繁華街の裏通りを、女子大生が二人で歩いていました。そこへ1台のワンボックスカーが、近付いてきました。
「おねいちゃん。この辺りでフレッシュジュースを売っている喫茶店を知らない?」と、声をかけられました。
「この通りを行って右に回って3,4軒さきに、ジュースを出している店があります」と、答えました。

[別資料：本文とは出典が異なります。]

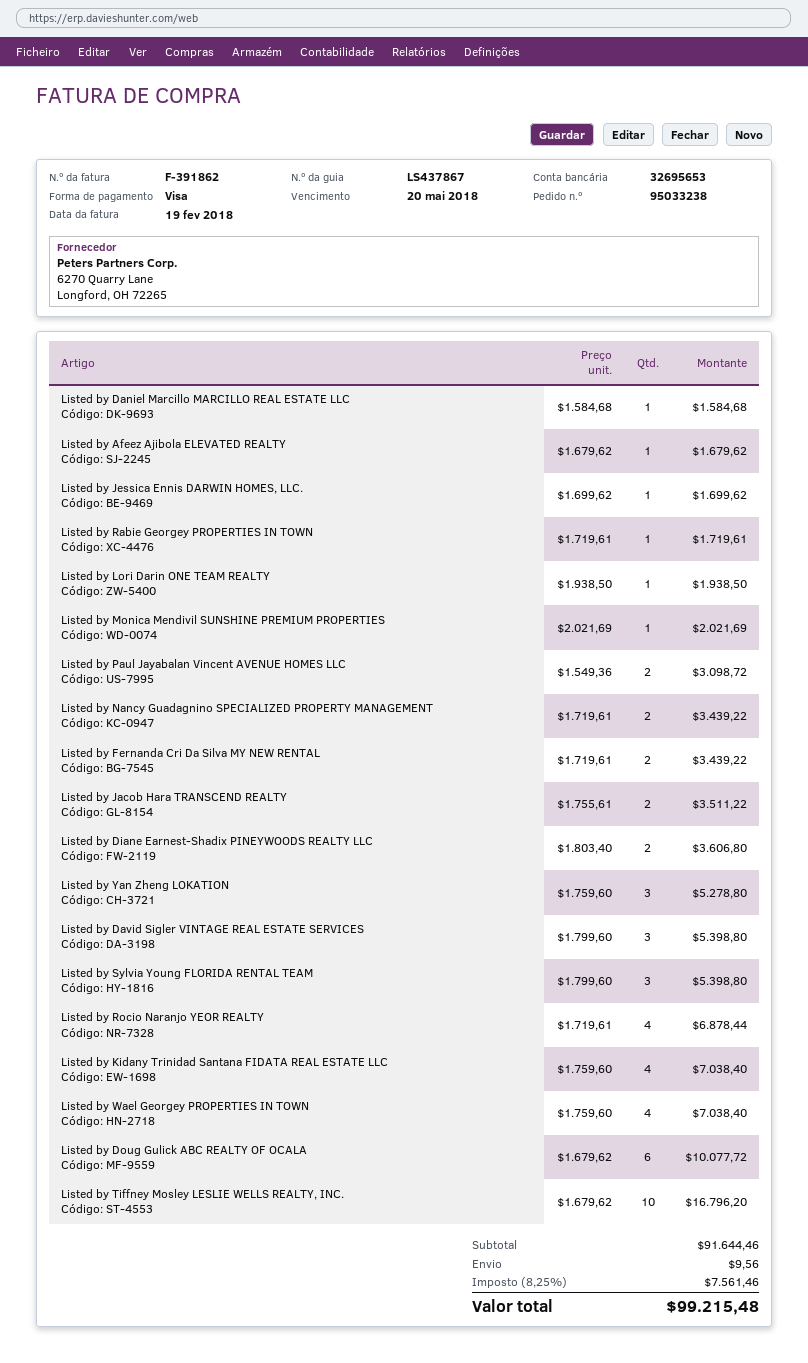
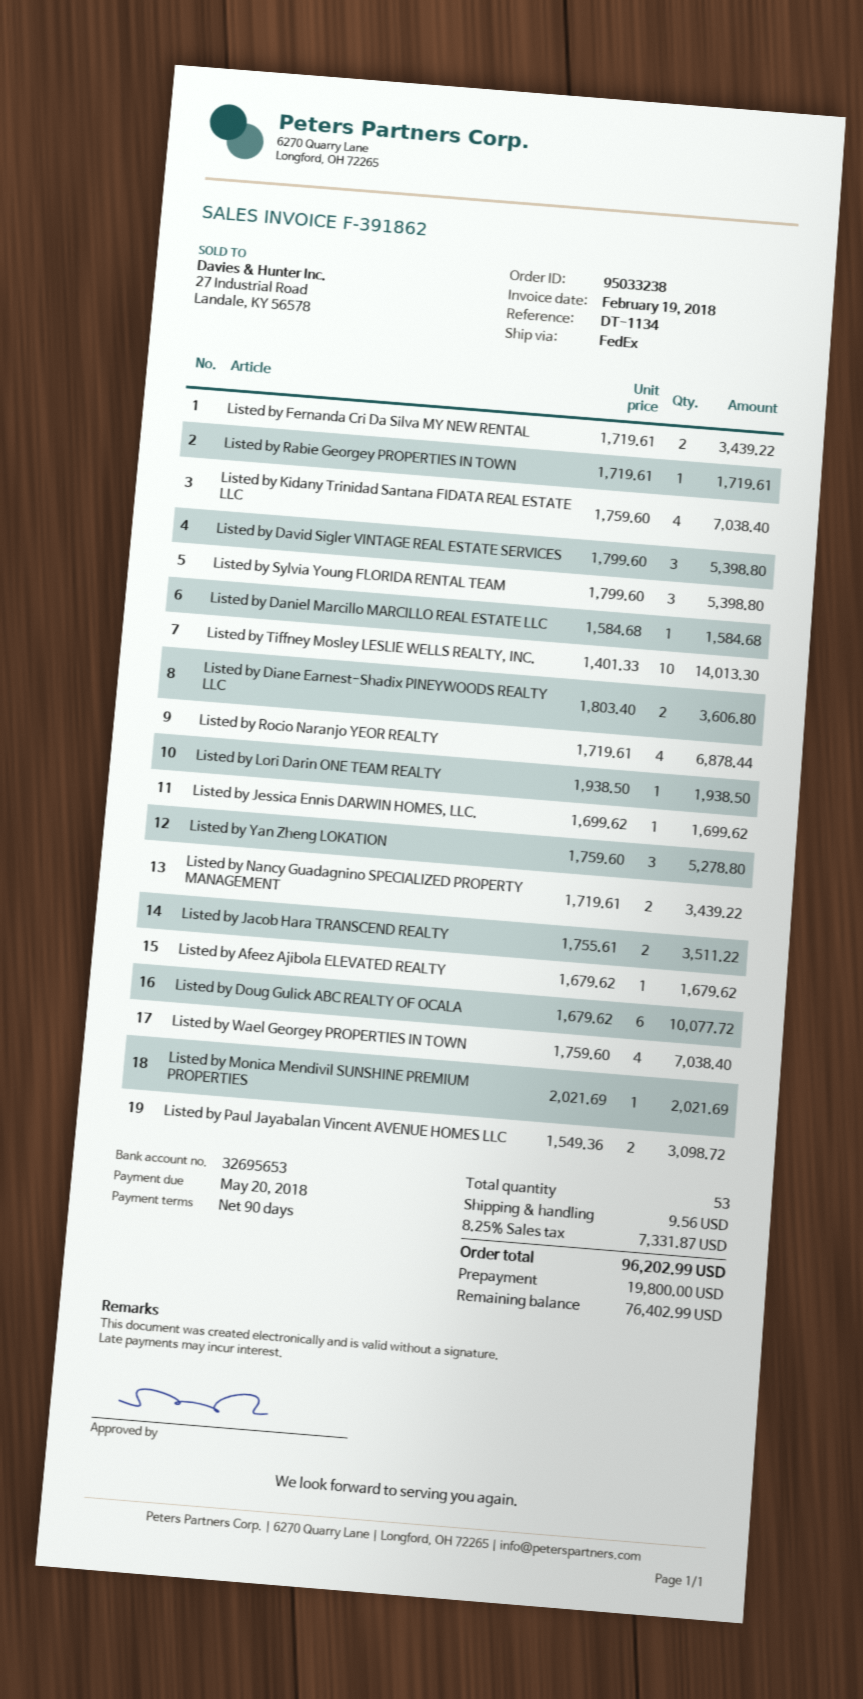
Listed by Tiffney Mosley LESLIE WELLS REALTY, INC.: 10 x 1679.62 = 16796.20 -> 10 x 1401.33 = 14013.30
tax: 8.25% = 7561.46 -> 8.25% = 7331.87
total: 99215.48 -> 96202.99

「ありがとう」と、言う声を聞いて、二人は車を追い越しました。
「おねいちゃん」と、その車が、追いかけてきて、又、声をかけられました。
「おねいちゃんたち二人。みかん好き?」と、聞かれました。
「ハア?」と、言うと、車から降りて、後ろのドアを開けて、文旦みかんを出して、皮をむいて一袋くれました。
「この文旦は木熟で、そこらの果物屋で売っとる物と違うんじゃ、この前テレビに出て美味しいと評判になった文旦でー、美味しかろうがー」と、言いながら、もう一袋くれました。
「うん、美味しい」と、言うと「このミカン、一個百円で売っとるんじゃー、よかったら買わない?」と、すすめられました。
二人顔を見合わせて、少し食べたので、買わなくちゃいけないかなー、と思いました。
「ひとつ下さい」と、声をそろえて言いました。
「ありがとう」おじさんは一箱持ち上げました。
「おじさん、違うんです。一個です」と、あわてて言いました。
「一個? 美味しいのを一個探すのは、大変なんだがなー」と言いながら一個ずつ、手渡してくれ
「学生さん?学生さんは金が無い」と、つぶやきながら車を運転して喫茶店とは反対の方へ行きました。
二人は、「親切に教えてあげたのに、お金がいったなー」と、一個ずつ文旦を手にして立ち止まっていました。